Le parcours de visite de la Cité du vitrail est une expérience multisensorielle : l’histoire à l’échelle du pays mais aussi les techniques de fabrication, son origine, les clés de compréhension pour en décrypter le sens, sa place dans l’art contemporain.

Tout commence au 5e et dernier étage, où l’on découvre les « coulisses » de la création. Étape par étape, le visiteur s’initie à l’élaboration et l’exécution d’un vitrail, relatées dans un atelier reconstitué, don d’un maître verrier troyen. Vitraux originaux, outils, reproductions, films, photographies, permettent de préparer le visiteur à l’observation in situ.

Vingt-six vitraux classés chronologiquement sont offerts à la contemplation dans une lumière naturelle, dont certains de très grands formats. Ils illustrent la richesse et le foisonnement d’un art séculaire en perpétuelle évolution. Sa vocation religieuse quasi exclusive emprunte désormais des voies civiles purement décoratives.

La pièce la plus emblématique se trouve au 3e niveau dans la salle dite « du Trésor ». Il s’agit de la Transfiguration du Christ entouré de deux apôtres, daté de la fin du XIIe siècle, disparue depuis le début du XXe siècle et miraculeusement retrouvé en 2018 dans une vente publique… Un véritable trésor pour la Cité du vitrail !
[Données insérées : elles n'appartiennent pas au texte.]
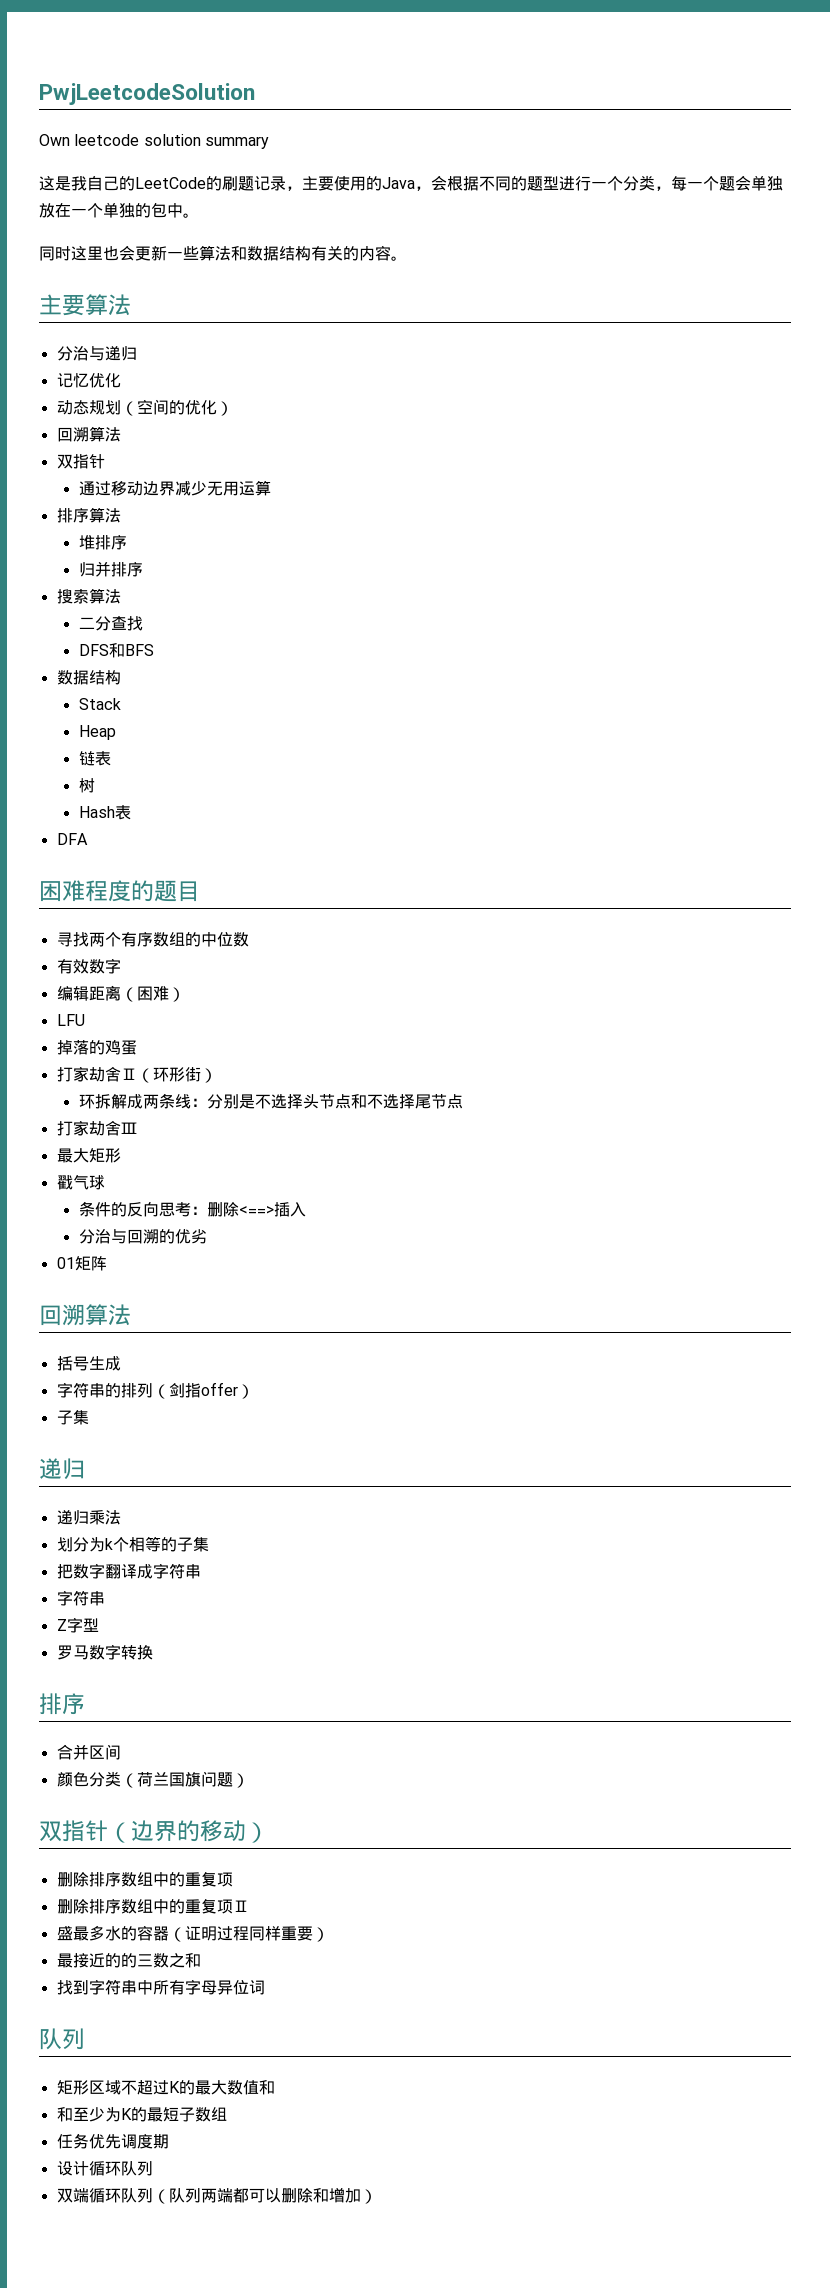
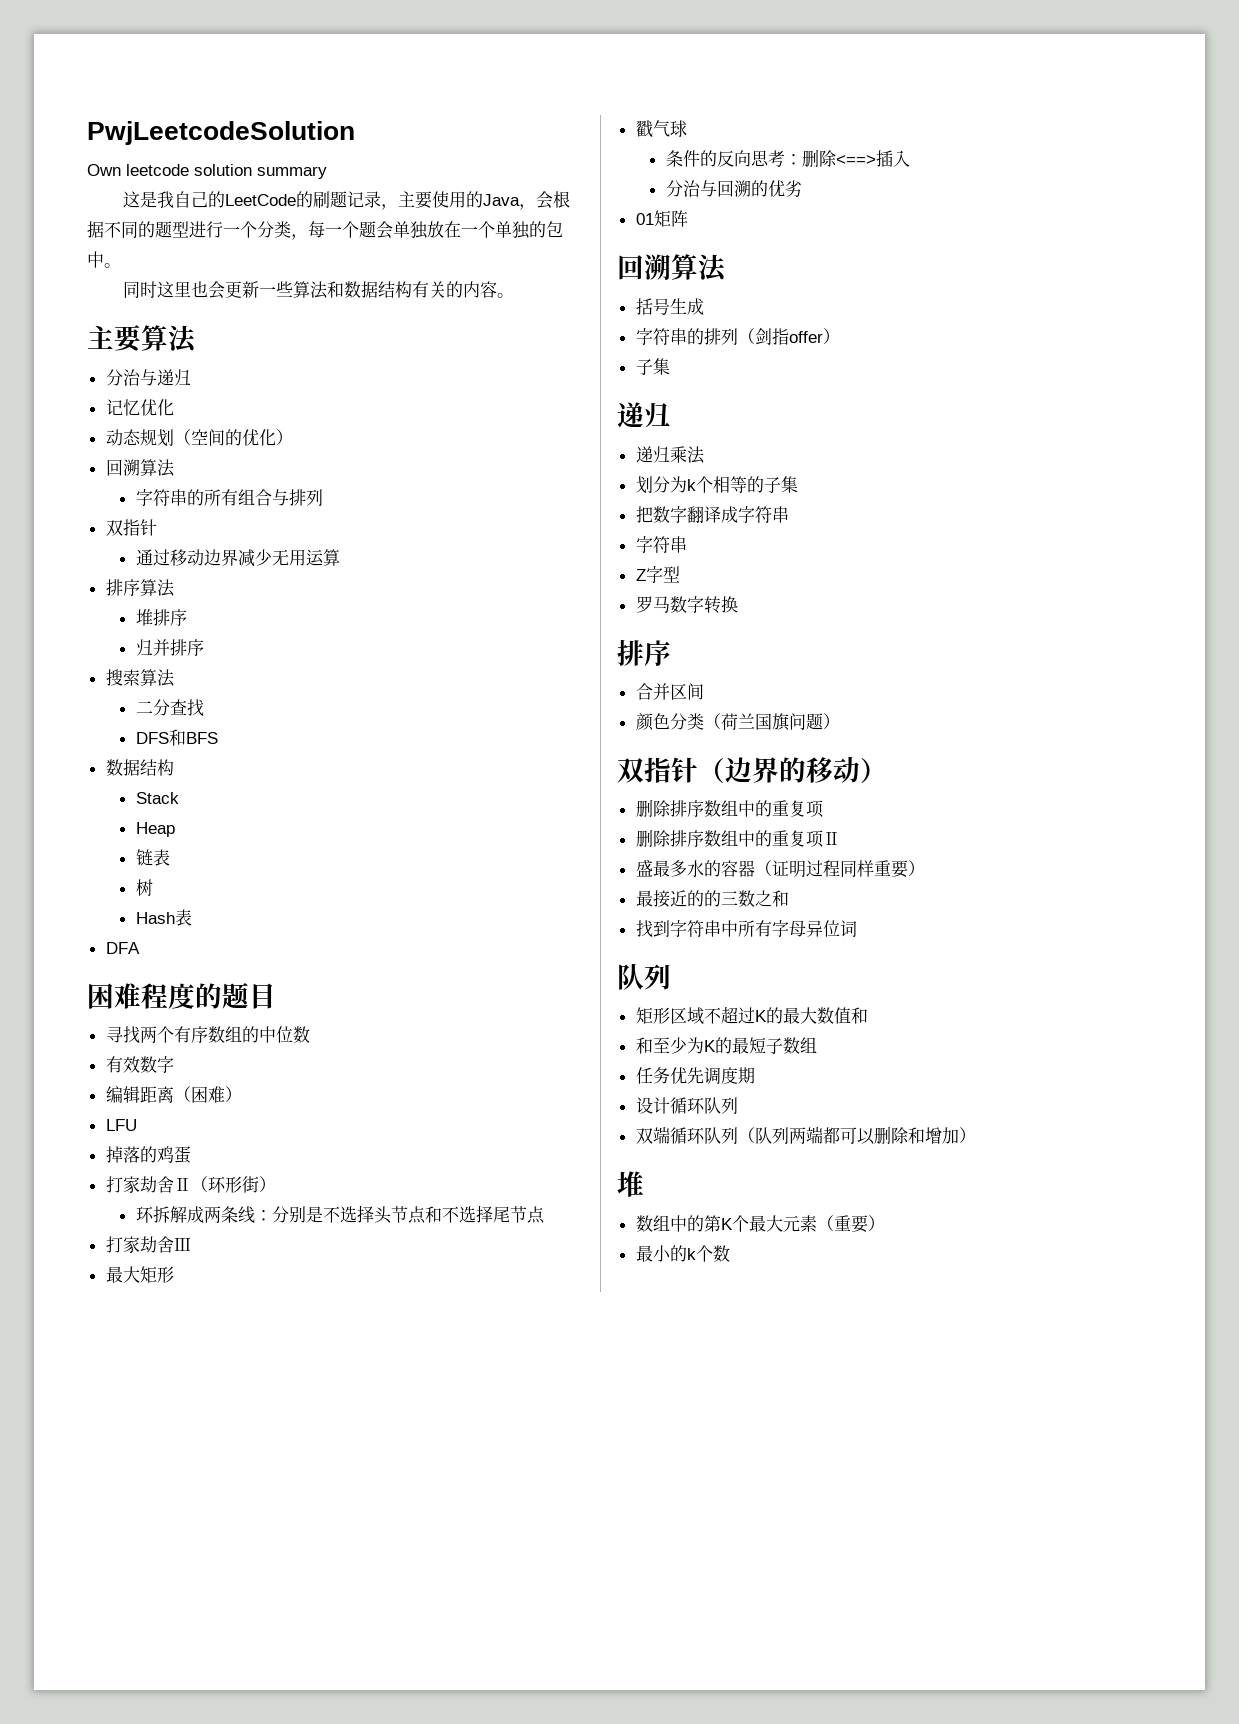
(121, 434) none -> [135,489,323,506] // 字符串的所有组合与排列
(377, 2196) none -> [617,1171,644,1197] [635,1215,885,1233] [635,1245,730,1262] // 堆 // 数组中的第K个最大元素（重要） // 最小的k个数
Pour profiter pleinement des richesses acquises au cours de la visite, les visiteurs pourront prolonger leur séjour en suivant les étapes rassemblées tout au long de la Route du vitrail rassemblant 65 édifices dans l’Aube. Une application dédiée fournit une carte interactive, des images et des explications.

L’itinéraire commence à Troyes… au parking souterrain de la cathédrale, décoré par un artiste franco-allemand. Une expérience déroutante ! La rampe d’accès s’enroule autour d’un puits de lumière. À chaque niveau, des vitraux monochromes de grande taille ornent les baies en ogives. Dans le hall d’accueil figurent les noms des peintres verriers qui ont marqué l’histoire du savoir-faire troyen.

Sur la route des grands lacs de la forêt d’Orient, ne pas manquer l’église Saint-Georges de Chavanges. La verrière de l’Apocalypse en dix panneaux, réalisée d’après des gravures d’Albrecht Dürer est un chef-d’œuvre dont l’auteur est resté inconnu.

La Côte des Bars (terroirs viticoles de la Champagne) recèle quelques belles surprises comme l’église Saint-Pierre-ès-Liens, célèbre pour sa mosaïque de verres clairs aux figures géométriques entrelacées ornée de motifs végétaux peints à la grisaille.

Dans le Chaourçois, l’église Saint-Sébastien honore ses mécènes : François Gaucher de Dinteville, premier maître d’hôtel de François 1er, est représenté sur l’un des panneaux consacrés à la vie de la Vierge où il apparaît revêtu d’une armure aux pieds de Saint-François d’Assise.